→ **Extracted information**:
--------
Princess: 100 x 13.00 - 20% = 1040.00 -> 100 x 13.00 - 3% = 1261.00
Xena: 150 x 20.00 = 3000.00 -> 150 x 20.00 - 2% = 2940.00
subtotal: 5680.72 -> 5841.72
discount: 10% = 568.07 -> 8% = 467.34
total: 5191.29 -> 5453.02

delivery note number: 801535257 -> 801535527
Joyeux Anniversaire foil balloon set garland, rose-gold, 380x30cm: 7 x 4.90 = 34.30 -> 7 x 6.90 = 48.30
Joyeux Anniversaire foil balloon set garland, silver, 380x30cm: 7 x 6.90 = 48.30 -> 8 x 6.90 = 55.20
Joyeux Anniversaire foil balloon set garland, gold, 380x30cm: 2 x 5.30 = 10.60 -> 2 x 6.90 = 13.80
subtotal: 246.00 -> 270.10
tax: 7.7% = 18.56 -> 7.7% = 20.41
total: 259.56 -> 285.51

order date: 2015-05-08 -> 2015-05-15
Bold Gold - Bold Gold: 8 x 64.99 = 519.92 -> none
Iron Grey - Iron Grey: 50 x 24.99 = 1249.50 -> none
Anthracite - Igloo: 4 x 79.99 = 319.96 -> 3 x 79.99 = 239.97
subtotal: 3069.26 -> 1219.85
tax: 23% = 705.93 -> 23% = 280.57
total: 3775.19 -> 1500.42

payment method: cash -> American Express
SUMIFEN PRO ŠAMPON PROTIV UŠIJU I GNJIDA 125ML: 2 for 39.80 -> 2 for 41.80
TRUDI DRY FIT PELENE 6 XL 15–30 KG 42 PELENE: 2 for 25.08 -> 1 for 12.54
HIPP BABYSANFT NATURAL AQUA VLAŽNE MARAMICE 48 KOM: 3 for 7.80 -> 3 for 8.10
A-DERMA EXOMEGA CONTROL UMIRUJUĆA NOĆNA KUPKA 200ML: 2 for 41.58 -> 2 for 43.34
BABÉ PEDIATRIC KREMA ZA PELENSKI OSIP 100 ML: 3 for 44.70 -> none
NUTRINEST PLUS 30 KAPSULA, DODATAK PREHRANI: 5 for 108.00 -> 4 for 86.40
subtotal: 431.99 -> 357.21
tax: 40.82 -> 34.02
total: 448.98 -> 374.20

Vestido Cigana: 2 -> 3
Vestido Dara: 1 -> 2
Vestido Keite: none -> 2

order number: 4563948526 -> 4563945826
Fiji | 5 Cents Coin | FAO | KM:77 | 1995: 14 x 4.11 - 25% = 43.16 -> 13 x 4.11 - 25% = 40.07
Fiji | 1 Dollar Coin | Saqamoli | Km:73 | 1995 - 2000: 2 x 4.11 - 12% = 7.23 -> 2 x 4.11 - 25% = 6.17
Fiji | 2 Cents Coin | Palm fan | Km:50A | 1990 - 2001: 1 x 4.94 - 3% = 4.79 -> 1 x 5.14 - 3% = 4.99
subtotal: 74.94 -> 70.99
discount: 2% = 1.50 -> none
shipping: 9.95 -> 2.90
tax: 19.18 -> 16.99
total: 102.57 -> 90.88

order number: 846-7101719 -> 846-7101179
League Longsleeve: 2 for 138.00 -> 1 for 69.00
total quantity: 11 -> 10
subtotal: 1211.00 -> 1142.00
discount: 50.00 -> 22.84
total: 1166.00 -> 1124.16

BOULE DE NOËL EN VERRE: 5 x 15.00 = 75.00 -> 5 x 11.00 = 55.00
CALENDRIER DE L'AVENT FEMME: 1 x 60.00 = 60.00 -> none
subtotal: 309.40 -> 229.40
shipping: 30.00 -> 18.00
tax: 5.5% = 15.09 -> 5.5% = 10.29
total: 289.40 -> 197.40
--------
→ **Exercise description**: Across the whole listing above, find every line with the string "foil" and copy it.

→ **Response**:
Joyeux Anniversaire foil balloon set garland, rose-gold, 380x30cm: 7 x 4.90 = 34.30 -> 7 x 6.90 = 48.30
Joyeux Anniversaire foil balloon set garland, silver, 380x30cm: 7 x 6.90 = 48.30 -> 8 x 6.90 = 55.20
Joyeux Anniversaire foil balloon set garland, gold, 380x30cm: 2 x 5.30 = 10.60 -> 2 x 6.90 = 13.80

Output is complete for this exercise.